Black Nazarene: Komitmen dari dalam
- keren989
- 0
Ini adalah ringkasan yang dibuat oleh AI, yang mungkin memiliki kesalahan. Untuk konteksnya, selalu rujuk artikel selengkapnya.
Apa yang terjadi jika Little Basilica of the Black Nazarene menutup pintunya?
MANILA, Filipina – Setiap tahun, jutaan penggemar Black Nazarene berjuang untuk mendapatkan apa yang mereka yakini sebagai ikon ajaib. Lautan umat di acara tahunan Traslacion adalah pemandangan yang biasa – banyak dari mereka yang bertelanjang kaki, beberapa dari mereka terluka, semuanya disatukan oleh keyakinan mereka.
Namun ada pihak lain yang meragukan aksi 9 Januari tersebut, dan mempertanyakan apakah ini merupakan sebuah praktik kepercayaan buta. Apakah para penyembahnya benar-benar tulus?
Melihat apa yang terjadi saat ikon Black Nazarene memasuki gereja Quiapo dapat memberikan jawaban atas pertanyaan tersebut.
Saat Little Basilica of the Black Nazarene menutup pintunya, seluruh pemandangan berubah secara dramatis.
Sebelum itu, umat sudah berdiri menunggu kereta tiba. Relawan keamanan dan gereja berkumpul di pos mereka, siap membantu sejumlah besar orang yang diperkirakan akan masuk. Di altar, Monseigneur Hernando Coronel dan para menteri awamnya siap menyambutnya.
Nyanyian “Viva, viva, viva!” gema. Para penyembah mulai melambaikan handuk mereka. Akhirnya Mahal tiba di Poon.
Paduan suara “Nuestro Padre Jesus Nazareno” memenuhi seluruh gereja saat ratusan orang memadati lorong. Spanduk dikibarkan. Para penyembahnya tampak seperti tentara yang pulang ke rumah setelah perang untuk menyambut Raja mereka di altar. Ini adalah perayaan yang megah.
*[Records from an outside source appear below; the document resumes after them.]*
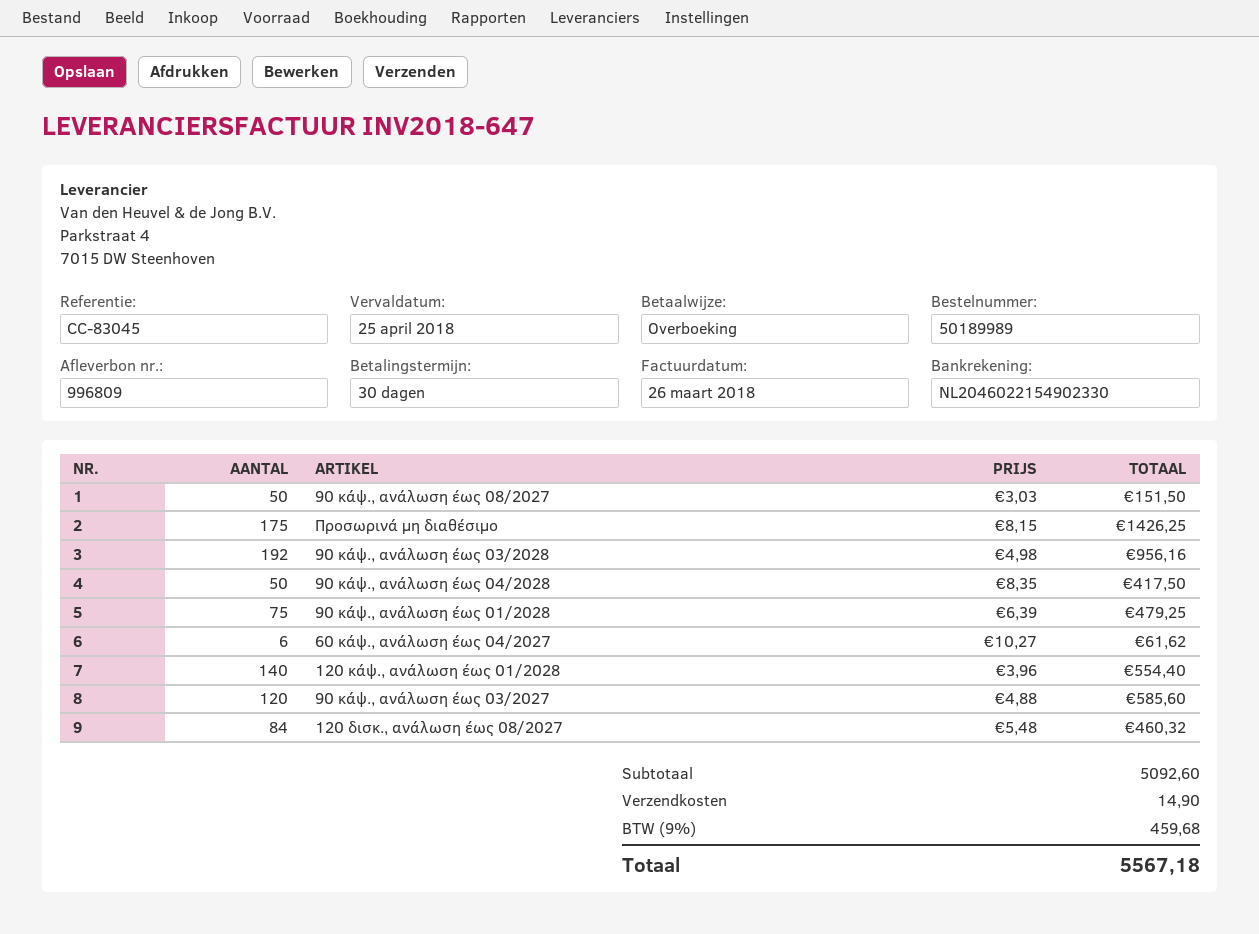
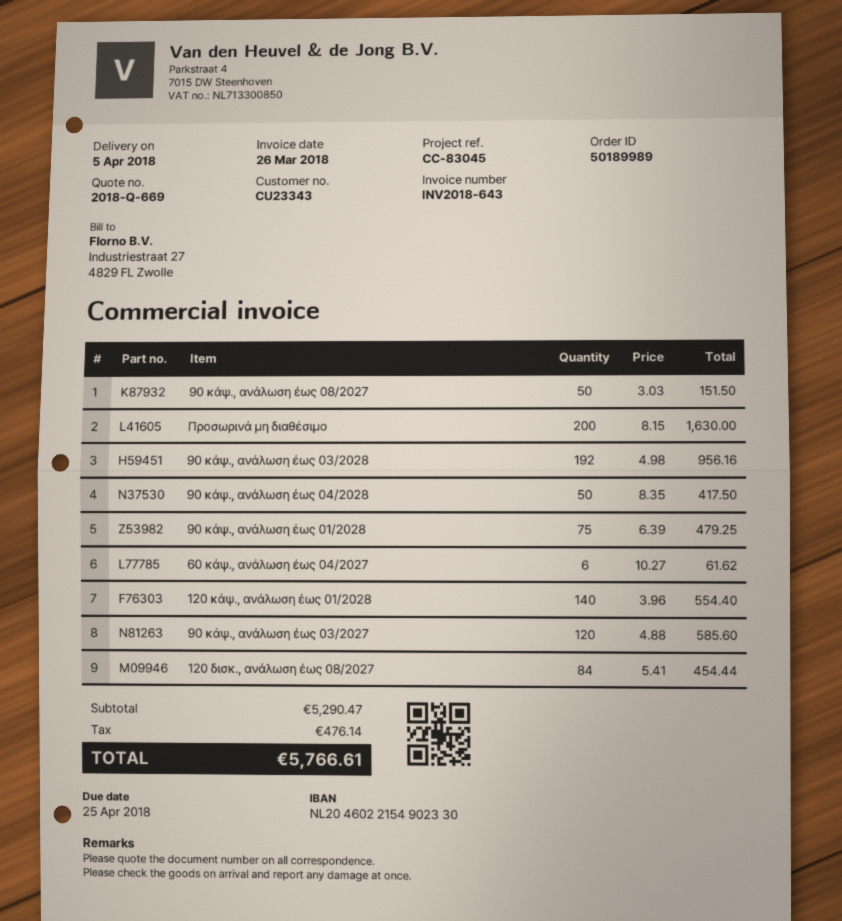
invoice number: INV2018-647 -> INV2018-643
Προσωρινά μη διαθέσιμο: 175 x 8.15 = 1426.25 -> 200 x 8.15 = 1630.00
120 δισκ., ανάλωση έως 08/2027: 84 x 5.48 = 460.32 -> 84 x 5.41 = 454.44
subtotal: 5092.60 -> 5290.47
shipping: 14.90 -> none
tax: 459.68 -> 476.14
total: 5567.18 -> 5766.61

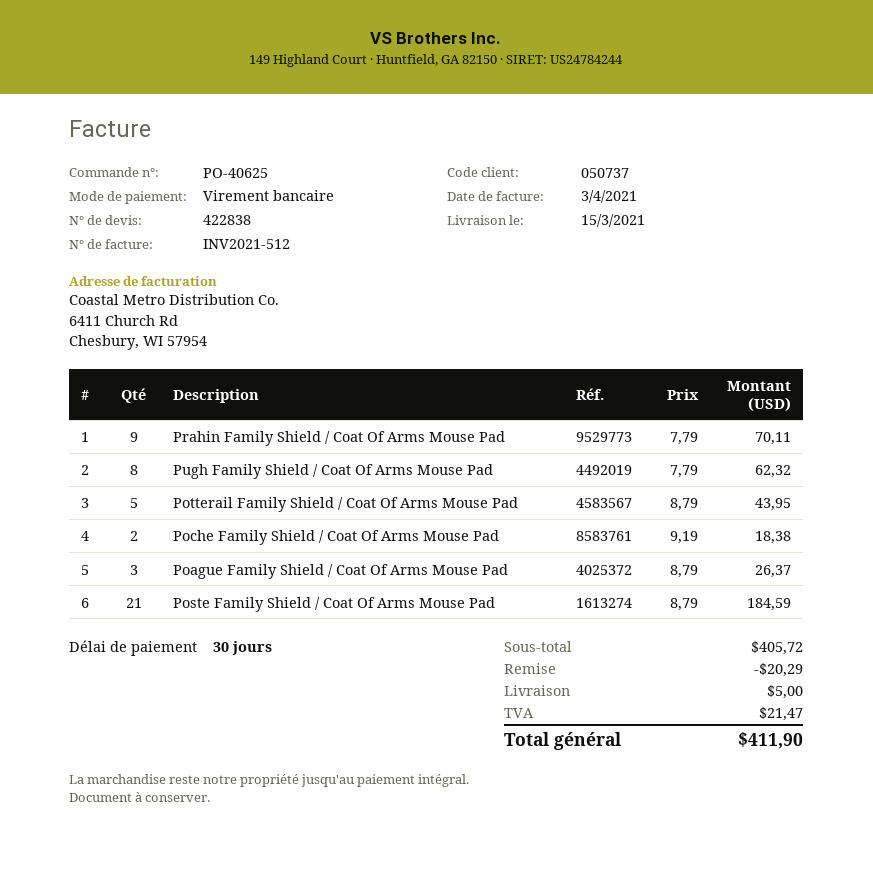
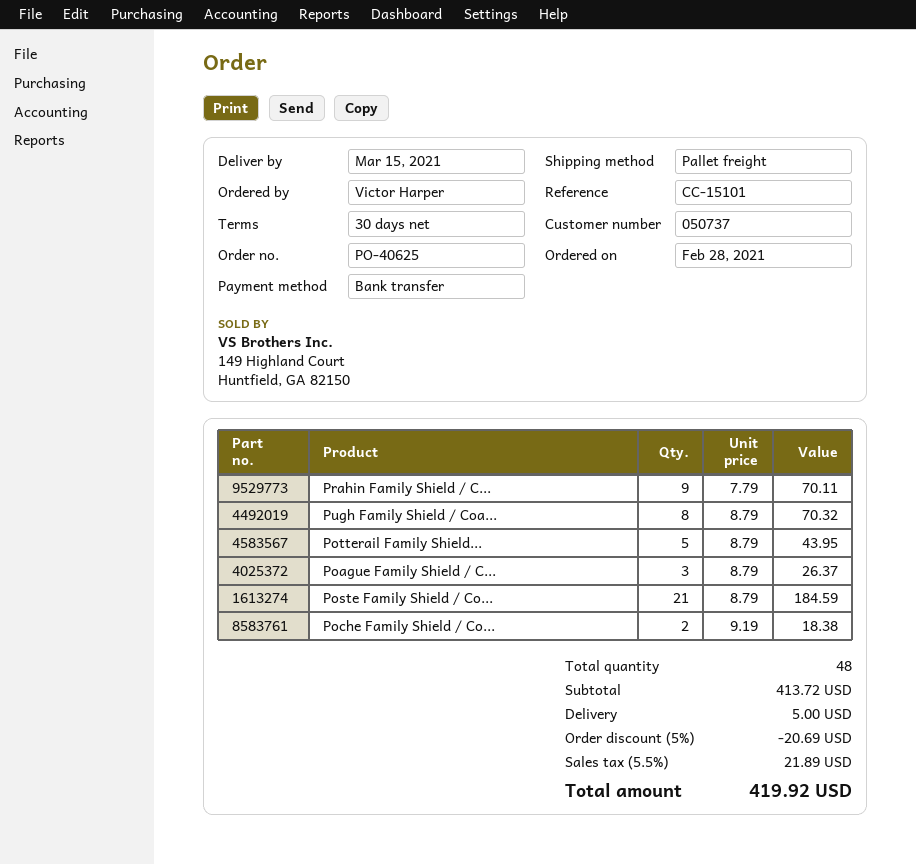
Pugh Family Shield / Coat Of Arms Mouse Pad: 8 x 7.79 = 62.32 -> 8 x 8.79 = 70.32
subtotal: 405.72 -> 413.72
discount: 20.29 -> 20.69
tax: 21.47 -> 21.89
total: 411.90 -> 419.92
Dengan tangan terangkat dan air mata mengalir di wajah mereka, para umat berjalan melewati lorong. Mata mereka, penuh emosi, hanya melihat satu hal saja: gambar Black Nazarene di altar. Tampaknya begitu ekspresi penebusan besar setelah masa kesakitan dan penderitaan.
Para umat, yang mengumandangkan doa mereka, berlutut ketika mereka mencapai penghalang keamanan. Mereka yang sangat setia melewati keamanan dan mendekati patung di altar.
Mereka yang mengikuti pawai sepanjang 7 kilometer ini diakui, dipeluk dan dihibur oleh saudara-saudari mereka. “Terima kasih banyak, saudara. Pulanglah dengan aman.” (Terima kasih, saudaraku. Berhati-hatilah saat pulang.)
Gereja dipenuhi dengan suara doa, nyanyian, sorak-sorai, ucapan syukur dan tangisan – sebuah melodi ironis dari kekhidmatan yang luar biasa. Siapa pun akan bodoh jika bermain-main pada kesempatan ini.
Berbeda dengan prosesi yang semrawut, di sini di dalam gereja diadakan devosi yang lebih serius dan intim. Pengabdian yang sejati tidak terlihat dari luarnya saja, namun dilihat dari dalam dirinya.